── Data to use ──
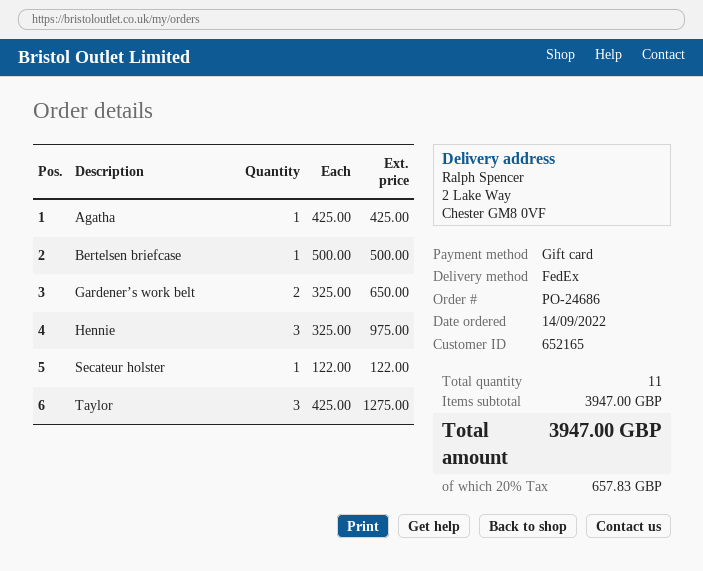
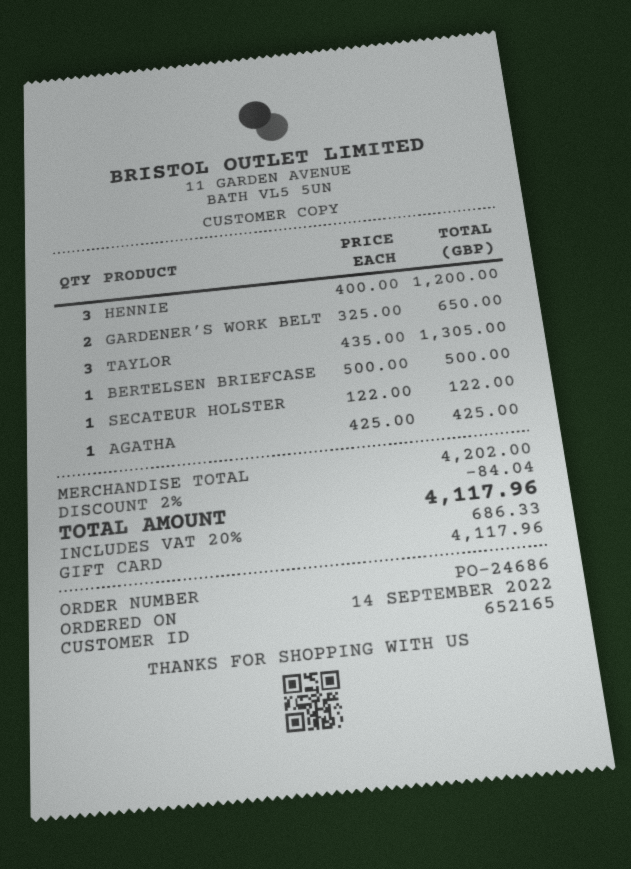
Hennie: 3 x 325.00 = 975.00 -> 3 x 400.00 = 1200.00
Taylor: 3 x 425.00 = 1275.00 -> 3 x 435.00 = 1305.00
subtotal: 3947.00 -> 4202.00
discount: none -> 2% = 84.04
tax: 20% = 657.83 -> 20% = 686.33
total: 3947.00 -> 4117.96

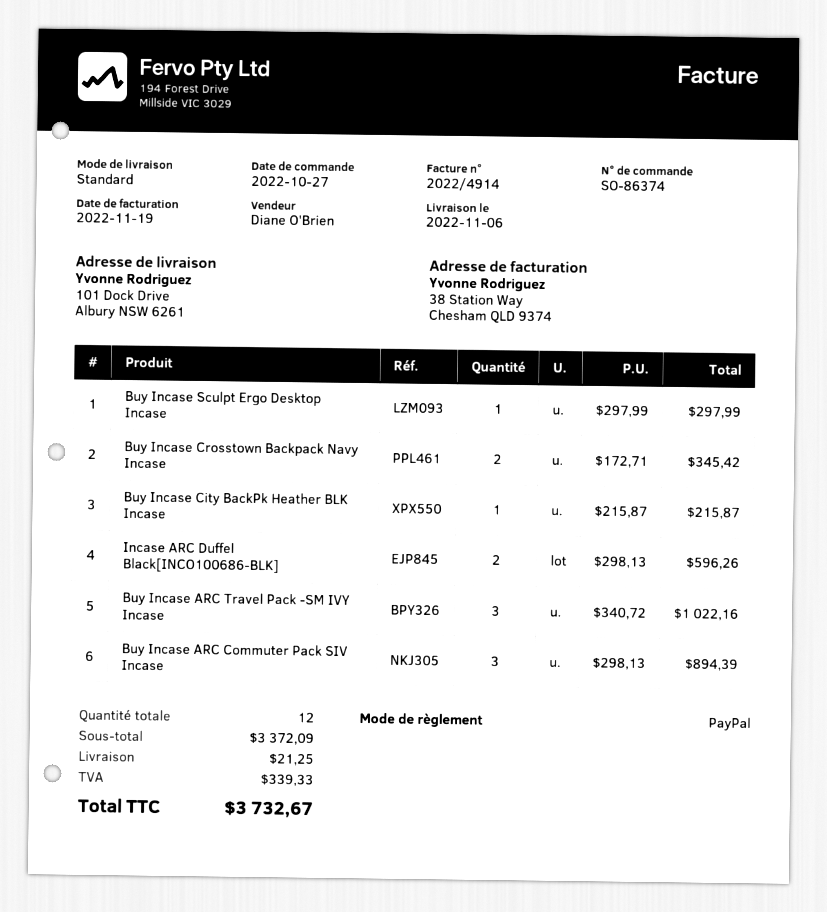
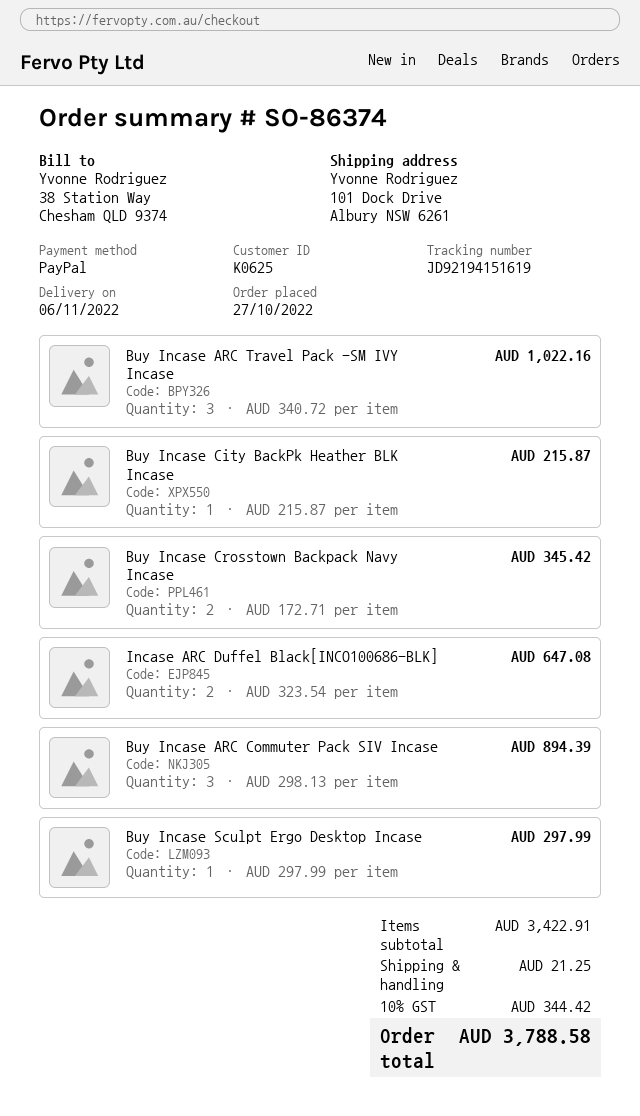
Incase ARC Duffel Black[INCO100686-BLK]: 2 x 298.13 = 596.26 -> 2 x 323.54 = 647.08
subtotal: 3372.09 -> 3422.91
tax: 339.33 -> 344.42
total: 3732.67 -> 3788.58

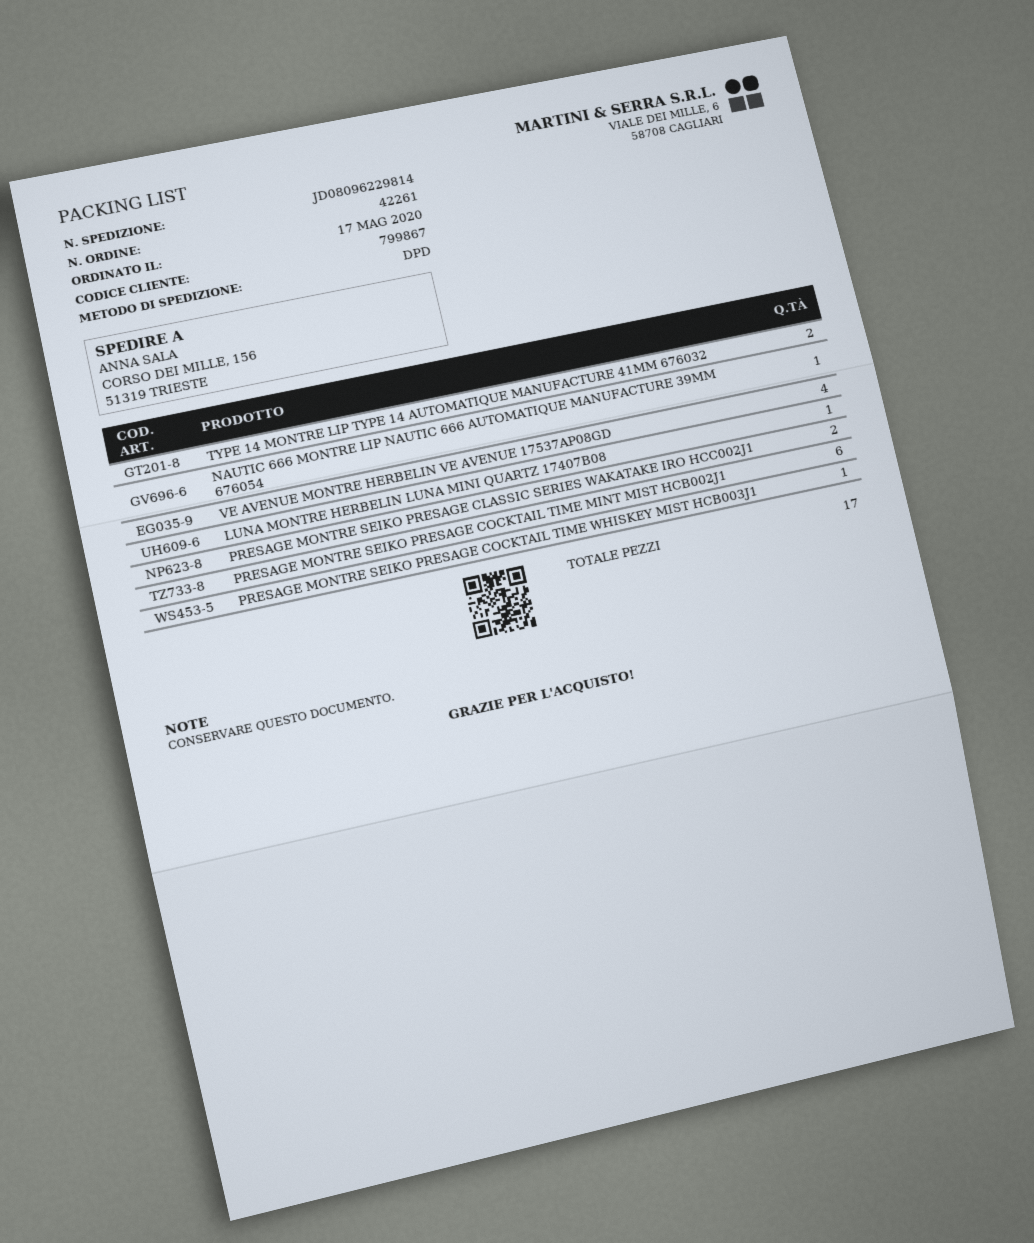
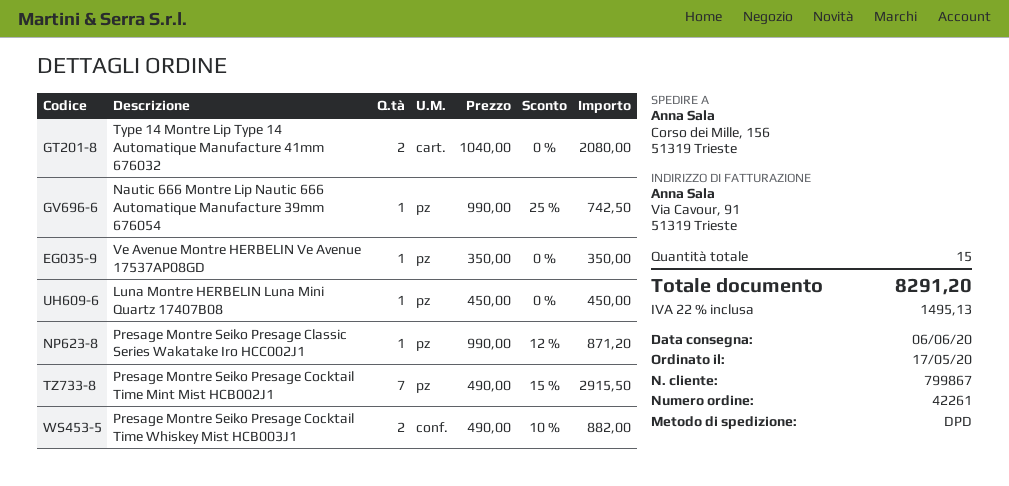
VE AVENUE MONTRE HERBELIN VE AVENUE 17537AP08GD: 4 -> 1
PRESAGE MONTRE SEIKO PRESAGE CLASSIC SERIES WAKATAKE IRO HCC002J1: 2 -> 1
PRESAGE MONTRE SEIKO PRESAGE COCKTAIL TIME MINT MIST HCB002J1: 6 -> 7
PRESAGE MONTRE SEIKO PRESAGE COCKTAIL TIME WHISKEY MIST HCB003J1: 1 -> 2
total quantity: 17 -> 15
───
*What is being asked:*
Restate word for word the lines above, beginning with the one that contains "PRESAGE MONTRE SEIKO PRESAGE COCKTAIL TIME WHISKEY" and ending with the last line.

*Response for this exercise:*
PRESAGE MONTRE SEIKO PRESAGE COCKTAIL TIME WHISKEY MIST HCB003J1: 1 -> 2
total quantity: 17 -> 15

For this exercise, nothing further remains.